Although sexual orientation is usually set early in life, it isn’t at all uncommon for your desires and attractions to shift throughout your life. This is called “fluidity.” Many people, including sex researchers and scientists, believe that sexual orientation is like a scale with entirely gay on one end and entirely straight on the other. Lots of people would be not on the far ends, but somewhere in the middle.
How many people are LGBTQ?
LGBTQ stands for Lesbian, Gay, Bisexual, Transgender, and Queer/Questioning.

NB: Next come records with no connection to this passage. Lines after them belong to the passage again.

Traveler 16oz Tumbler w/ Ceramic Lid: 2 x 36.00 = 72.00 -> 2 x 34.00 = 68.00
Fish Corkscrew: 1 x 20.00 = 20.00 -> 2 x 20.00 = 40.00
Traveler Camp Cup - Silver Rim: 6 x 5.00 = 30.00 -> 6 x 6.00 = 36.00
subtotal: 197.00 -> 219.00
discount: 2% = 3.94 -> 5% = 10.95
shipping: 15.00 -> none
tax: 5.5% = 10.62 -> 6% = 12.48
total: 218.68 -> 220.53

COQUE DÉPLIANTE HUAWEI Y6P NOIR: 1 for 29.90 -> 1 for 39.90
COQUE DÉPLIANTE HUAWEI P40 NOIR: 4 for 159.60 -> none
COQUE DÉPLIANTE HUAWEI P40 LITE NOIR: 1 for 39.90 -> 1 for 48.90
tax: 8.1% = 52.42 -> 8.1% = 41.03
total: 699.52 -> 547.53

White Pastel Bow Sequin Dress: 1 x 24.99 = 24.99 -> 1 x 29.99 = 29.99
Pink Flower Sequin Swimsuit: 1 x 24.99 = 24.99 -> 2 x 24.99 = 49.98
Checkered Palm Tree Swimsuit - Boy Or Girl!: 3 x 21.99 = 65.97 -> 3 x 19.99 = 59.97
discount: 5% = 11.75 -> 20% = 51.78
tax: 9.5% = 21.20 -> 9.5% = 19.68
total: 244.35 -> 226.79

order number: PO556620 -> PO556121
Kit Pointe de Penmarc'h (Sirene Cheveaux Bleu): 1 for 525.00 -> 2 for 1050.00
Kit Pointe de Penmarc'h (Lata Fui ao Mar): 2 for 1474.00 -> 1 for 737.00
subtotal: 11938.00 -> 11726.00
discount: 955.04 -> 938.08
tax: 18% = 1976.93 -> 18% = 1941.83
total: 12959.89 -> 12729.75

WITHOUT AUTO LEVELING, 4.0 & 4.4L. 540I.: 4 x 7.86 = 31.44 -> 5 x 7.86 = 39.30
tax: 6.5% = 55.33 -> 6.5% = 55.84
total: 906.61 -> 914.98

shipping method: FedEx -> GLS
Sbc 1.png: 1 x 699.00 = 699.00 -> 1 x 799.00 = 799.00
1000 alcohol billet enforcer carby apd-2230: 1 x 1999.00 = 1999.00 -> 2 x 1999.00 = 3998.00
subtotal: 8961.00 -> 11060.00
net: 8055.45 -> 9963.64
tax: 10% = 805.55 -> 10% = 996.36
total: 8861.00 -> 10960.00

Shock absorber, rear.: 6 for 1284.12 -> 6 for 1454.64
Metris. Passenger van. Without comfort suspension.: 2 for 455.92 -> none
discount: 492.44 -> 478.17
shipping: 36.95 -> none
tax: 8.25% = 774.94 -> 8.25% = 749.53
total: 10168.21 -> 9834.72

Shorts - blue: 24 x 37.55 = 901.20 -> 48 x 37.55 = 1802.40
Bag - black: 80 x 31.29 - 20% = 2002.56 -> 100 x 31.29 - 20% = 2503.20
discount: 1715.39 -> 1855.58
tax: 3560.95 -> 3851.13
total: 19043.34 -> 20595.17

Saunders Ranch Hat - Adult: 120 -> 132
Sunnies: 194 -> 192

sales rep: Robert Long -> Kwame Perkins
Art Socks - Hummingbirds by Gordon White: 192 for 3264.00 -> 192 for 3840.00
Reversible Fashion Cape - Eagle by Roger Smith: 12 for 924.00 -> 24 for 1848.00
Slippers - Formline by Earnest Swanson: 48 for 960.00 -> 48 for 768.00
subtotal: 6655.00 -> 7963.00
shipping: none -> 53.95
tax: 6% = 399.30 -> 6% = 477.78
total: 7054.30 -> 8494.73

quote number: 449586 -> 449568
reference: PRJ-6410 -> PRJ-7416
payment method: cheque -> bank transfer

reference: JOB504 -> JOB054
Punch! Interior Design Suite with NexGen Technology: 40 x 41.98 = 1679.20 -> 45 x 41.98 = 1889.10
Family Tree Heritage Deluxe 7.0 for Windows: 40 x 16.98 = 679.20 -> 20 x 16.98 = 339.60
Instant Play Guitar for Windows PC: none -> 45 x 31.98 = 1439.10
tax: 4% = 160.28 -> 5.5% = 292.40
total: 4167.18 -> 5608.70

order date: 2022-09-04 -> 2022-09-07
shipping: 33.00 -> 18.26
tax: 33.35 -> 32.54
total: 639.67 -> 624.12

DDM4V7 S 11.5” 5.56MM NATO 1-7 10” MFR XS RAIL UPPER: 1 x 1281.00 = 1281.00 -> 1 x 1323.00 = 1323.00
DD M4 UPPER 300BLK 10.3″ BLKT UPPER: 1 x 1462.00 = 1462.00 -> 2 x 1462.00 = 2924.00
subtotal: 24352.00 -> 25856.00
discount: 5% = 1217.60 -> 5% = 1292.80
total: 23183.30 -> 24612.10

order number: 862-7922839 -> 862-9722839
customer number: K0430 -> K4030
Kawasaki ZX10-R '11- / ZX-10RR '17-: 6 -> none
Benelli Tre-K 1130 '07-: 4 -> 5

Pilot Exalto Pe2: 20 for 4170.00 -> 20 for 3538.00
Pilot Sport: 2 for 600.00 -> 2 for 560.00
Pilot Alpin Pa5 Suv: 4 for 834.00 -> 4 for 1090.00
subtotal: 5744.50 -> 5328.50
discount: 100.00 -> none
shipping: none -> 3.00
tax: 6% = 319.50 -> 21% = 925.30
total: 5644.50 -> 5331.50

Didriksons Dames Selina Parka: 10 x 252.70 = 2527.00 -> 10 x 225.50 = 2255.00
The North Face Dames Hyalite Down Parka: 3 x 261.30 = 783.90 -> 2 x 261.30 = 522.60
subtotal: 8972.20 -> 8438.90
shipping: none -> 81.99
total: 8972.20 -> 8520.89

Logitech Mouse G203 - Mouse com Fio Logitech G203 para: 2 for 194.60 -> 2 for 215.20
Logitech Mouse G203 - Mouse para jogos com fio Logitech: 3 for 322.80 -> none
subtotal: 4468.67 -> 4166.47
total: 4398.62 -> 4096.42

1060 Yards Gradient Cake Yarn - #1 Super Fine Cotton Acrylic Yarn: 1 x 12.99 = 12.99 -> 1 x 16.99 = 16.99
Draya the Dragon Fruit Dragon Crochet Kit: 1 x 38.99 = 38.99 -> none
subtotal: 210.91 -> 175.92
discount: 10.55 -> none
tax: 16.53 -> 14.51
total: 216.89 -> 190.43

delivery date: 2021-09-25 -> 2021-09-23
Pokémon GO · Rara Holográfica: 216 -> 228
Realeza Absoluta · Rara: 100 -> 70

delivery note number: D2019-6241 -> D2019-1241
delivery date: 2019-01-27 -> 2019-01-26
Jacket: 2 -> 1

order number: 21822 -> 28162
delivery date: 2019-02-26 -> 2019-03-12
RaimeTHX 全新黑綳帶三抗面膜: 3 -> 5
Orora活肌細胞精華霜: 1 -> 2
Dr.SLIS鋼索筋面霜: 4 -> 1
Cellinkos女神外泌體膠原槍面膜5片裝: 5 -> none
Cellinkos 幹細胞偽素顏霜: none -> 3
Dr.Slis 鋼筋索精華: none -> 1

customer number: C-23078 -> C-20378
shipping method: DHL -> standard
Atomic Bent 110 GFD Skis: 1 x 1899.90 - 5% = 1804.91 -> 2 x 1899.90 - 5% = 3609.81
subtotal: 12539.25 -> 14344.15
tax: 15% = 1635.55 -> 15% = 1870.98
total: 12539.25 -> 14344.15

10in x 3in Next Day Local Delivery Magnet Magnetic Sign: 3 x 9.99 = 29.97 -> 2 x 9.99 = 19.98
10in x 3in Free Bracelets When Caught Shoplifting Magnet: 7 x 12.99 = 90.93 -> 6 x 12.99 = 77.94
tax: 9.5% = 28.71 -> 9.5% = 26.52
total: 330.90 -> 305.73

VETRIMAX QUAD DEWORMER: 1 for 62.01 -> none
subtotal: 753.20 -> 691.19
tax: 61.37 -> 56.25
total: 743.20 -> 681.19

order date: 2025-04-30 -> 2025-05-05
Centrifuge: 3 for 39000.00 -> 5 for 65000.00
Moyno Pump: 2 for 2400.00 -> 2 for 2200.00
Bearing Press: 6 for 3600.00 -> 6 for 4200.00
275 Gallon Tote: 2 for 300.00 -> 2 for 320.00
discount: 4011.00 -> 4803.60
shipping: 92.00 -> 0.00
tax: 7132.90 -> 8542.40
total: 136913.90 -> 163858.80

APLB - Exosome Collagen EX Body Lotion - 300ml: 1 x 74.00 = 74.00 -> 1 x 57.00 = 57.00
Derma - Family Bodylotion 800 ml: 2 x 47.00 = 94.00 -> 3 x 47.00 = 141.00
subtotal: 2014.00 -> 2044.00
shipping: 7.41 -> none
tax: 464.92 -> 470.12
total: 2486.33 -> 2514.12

Although researchers try to study how many people are LGBTQ, it’s very difficult to get an accurate number. This is because gender identity, sexual orientation, sexual identity, and sexual behavior are complicated for people. Let’s break it down:
Gender identity is who you feel you are inside and how you express those feelings through how you act, talk, dress, etc.
Sexual attraction is the romantic or sexual feelings you have toward others.
Sexual identity is how you label yourself (for example, using labels such as queer, gay, lesbian, straight, or bisexual).
Sexual behavior is who you have sex with and what kinds of sex you like to have.
Sometimes all of these things are in line for a person. For example, a woman may feel attracted only to women, identify as a lesbian, and have sexual relationships with only women.
But these things don’t always line up. Not everyone who has sexual feelings or attractions to the same gender will act on them. Some people may engage in same gender sexual behavior but not identify themselves as bisexual, lesbian, or gay. In some situations, coming out as LGBTQ can provoke fear and discrimination, and not everyone is comfortable coming out. For some people, sexual orientation can shift at different periods in their lives and the labels they use for themselves may shift, too.
So it’s difficult to measure how many people are LGBTQ when sexual orientation and gender are so complex for so many people. And not everyone feels safe or comfortable telling someone else that they’re LGBTQ.
Recent research suggests that 11% of American adults acknowledge at least some same-sex attraction, 8.2% report that they’ve engaged in same-sex behavior, but only 3.5% identify as lesbian, gay, or bisexual. This shows that what people feel or do is not always the same as how they identify themselves.